There is something distinctly English about the world that Barbara Comyns portrays in this novel, a surreal eccentricity that could only be found within the England of old. Set in 1911, three years before the advent of the First World War, Who Was Changed and Who Was Dead has all the hallmarks of a classic Comyns novel: enchanting, innocent children, caught up in a dysfunctional family; memorable, vivid imagery, typically with an off-kilter edge; and a simple, matter-of-fact delivery that belies the horrors within.

His mother was a little frightened bird of a woman, who held her twisted, claw-like hands clasped near her face as if she was praying. This made it rather difficult for her to play cards and they would fall round her like the petals from a dying flower. (p. 34)

The novel opens with a flood. Ducks are swimming through the drawing-room windows of the Willoweeds’ house, quacking their approval at this strange new experience. Dead peacocks are bobbing in the garden; a bevy of swans can be seen by the tennis court, ‘their long necks excavating under the dark, muddy water’; a passing pig squeals, its little legs frantically peddling away in the water. Comyns wastes little time in establishing the novel’s macabre tone – the air of tragedy is clearly detectable, right from the very start.

As the day went on the hens, locked in their black shed, became depressed and hungry and one by one they fell from their perches and committed suicide in the dank water below, leaving only the cocks alive. The sorrowful sitting hens, all broody, were in another dark, evil-smelling shed and they died too. They sat on their eggs in a black broody dream until they were covered in water. They squawked a little; but that was all. For a few moments just their red combs were visible above the water, and then they disappeared. (p. 7)

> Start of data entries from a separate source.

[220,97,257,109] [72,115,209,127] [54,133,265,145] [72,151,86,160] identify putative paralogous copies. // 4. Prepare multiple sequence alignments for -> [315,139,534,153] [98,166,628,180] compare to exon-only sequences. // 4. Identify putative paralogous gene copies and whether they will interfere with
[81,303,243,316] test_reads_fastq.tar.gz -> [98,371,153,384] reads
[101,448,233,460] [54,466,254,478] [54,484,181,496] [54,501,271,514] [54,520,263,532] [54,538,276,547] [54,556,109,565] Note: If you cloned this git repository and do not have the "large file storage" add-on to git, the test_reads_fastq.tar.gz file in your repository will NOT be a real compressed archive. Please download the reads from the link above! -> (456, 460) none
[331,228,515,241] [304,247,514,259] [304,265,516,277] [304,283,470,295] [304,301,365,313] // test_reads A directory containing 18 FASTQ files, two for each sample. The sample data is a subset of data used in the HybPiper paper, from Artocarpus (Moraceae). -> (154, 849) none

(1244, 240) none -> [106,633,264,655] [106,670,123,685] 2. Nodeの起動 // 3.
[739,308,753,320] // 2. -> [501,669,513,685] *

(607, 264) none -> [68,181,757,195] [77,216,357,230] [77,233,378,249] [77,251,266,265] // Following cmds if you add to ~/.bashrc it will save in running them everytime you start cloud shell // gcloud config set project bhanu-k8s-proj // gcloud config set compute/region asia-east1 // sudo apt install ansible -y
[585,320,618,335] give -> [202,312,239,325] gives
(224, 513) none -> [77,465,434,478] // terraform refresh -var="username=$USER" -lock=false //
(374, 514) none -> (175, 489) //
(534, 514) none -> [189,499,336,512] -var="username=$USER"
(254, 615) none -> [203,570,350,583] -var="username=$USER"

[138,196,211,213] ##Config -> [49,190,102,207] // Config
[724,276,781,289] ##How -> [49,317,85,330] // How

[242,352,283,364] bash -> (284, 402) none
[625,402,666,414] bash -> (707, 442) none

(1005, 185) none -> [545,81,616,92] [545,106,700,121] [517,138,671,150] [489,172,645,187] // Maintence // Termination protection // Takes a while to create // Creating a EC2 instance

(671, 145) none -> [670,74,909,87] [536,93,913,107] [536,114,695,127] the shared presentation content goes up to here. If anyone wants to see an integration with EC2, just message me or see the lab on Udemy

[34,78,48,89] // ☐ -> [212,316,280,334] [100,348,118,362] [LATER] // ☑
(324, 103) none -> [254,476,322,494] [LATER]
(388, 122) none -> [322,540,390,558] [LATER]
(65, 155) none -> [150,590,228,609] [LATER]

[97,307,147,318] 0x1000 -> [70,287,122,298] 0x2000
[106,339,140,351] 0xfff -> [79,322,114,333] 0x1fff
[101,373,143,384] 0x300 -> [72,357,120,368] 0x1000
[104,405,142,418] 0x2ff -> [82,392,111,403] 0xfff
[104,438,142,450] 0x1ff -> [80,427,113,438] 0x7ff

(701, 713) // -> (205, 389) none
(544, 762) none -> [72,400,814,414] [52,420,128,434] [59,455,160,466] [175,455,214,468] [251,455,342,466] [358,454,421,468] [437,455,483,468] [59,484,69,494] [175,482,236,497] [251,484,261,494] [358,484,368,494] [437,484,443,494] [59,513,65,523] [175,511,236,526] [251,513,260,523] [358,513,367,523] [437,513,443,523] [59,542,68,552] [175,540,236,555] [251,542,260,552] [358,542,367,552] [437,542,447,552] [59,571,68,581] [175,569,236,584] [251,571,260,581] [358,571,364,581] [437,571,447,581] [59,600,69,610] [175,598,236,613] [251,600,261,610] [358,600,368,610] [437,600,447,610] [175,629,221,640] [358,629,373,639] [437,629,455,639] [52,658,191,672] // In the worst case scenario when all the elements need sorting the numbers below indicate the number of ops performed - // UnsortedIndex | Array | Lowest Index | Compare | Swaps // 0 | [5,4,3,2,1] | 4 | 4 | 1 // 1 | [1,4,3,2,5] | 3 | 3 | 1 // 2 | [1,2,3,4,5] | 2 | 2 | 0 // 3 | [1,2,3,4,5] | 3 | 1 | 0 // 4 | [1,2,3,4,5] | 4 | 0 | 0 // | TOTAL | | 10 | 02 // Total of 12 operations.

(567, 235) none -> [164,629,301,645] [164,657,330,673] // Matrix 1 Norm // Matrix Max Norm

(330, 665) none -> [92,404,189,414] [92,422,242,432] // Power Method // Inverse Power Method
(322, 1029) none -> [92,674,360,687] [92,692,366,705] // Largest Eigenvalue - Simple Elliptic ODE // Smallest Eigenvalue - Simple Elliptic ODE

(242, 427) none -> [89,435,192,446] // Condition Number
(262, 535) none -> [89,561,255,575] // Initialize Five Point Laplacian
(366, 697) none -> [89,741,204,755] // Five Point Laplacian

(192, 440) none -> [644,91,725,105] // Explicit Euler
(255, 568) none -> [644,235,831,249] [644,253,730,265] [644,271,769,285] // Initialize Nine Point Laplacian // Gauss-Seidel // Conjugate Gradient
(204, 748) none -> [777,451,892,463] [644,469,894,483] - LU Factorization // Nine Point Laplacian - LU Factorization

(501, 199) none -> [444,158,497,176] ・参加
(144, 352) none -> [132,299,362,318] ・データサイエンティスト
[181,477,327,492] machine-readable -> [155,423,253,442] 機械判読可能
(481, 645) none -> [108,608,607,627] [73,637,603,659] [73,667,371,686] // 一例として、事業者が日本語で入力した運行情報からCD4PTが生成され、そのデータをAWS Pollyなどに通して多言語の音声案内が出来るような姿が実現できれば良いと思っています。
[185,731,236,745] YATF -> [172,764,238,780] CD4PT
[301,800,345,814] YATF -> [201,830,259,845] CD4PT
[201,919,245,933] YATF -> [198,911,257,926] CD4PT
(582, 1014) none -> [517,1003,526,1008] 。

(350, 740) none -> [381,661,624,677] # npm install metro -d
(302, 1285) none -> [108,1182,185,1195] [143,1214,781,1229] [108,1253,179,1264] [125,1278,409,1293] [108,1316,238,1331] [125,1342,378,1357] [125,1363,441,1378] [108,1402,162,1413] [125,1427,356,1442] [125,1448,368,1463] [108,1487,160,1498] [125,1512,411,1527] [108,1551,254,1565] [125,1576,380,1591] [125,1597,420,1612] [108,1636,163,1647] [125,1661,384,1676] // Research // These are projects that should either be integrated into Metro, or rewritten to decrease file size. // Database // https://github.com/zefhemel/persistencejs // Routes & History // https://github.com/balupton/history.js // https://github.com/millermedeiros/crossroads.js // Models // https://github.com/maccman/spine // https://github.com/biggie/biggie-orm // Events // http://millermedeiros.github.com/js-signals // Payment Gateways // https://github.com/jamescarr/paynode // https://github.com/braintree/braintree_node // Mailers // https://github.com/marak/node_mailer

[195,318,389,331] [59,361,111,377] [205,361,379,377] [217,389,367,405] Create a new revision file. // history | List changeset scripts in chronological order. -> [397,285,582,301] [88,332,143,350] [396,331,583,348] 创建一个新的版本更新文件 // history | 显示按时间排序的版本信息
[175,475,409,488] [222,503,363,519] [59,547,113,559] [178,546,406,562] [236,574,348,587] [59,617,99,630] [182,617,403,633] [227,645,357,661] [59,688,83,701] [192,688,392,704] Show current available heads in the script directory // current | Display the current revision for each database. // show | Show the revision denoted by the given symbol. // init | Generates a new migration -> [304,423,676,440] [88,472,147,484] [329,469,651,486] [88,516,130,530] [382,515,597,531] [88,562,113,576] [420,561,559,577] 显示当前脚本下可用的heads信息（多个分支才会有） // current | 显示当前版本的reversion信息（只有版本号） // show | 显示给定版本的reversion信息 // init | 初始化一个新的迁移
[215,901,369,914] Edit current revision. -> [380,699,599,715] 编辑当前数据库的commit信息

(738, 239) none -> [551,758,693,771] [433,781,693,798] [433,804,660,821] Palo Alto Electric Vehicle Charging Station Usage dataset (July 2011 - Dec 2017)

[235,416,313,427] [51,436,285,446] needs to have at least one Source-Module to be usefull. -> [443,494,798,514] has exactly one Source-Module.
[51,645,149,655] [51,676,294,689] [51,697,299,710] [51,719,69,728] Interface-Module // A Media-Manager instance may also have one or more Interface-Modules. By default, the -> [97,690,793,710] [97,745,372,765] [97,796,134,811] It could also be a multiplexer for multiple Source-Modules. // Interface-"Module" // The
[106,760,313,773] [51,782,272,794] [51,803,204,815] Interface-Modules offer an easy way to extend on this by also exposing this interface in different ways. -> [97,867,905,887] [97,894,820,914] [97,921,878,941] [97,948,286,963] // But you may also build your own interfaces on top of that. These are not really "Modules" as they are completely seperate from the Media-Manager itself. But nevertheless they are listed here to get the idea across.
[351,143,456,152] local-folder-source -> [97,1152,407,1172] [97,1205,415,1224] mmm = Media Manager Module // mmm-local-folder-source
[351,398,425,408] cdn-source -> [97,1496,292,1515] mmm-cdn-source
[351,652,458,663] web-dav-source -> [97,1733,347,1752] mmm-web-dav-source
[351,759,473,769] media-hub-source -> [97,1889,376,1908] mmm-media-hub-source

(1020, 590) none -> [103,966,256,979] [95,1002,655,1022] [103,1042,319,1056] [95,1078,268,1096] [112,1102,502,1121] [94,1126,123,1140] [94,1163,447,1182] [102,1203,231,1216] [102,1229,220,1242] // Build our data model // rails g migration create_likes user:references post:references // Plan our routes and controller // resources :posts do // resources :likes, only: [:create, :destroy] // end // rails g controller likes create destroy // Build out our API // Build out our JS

Rather fittingly for a Comyns novel, The Willoweeds are an unconventional family, ruled over by a tyrannical grandmother whose views on others are typically harsh and uncompromising. She is permanently in a rage over something or other – often incidents involving her ineffectual son, Ebin, or the household maids, Eustice and Norah, whom she refers to rather cruelly as ‘insubordinate sluts’. Also living alongside Grandmother Willoweed and Ebin are the grandchildren, Emma, Dennis and Hattie. Ebin’s wife, Jenny, is no longer alive, having died giving birth to Hattie some ten years earlier, thereby leaving Emma – the eldest of the three children – in the role of surrogate mother.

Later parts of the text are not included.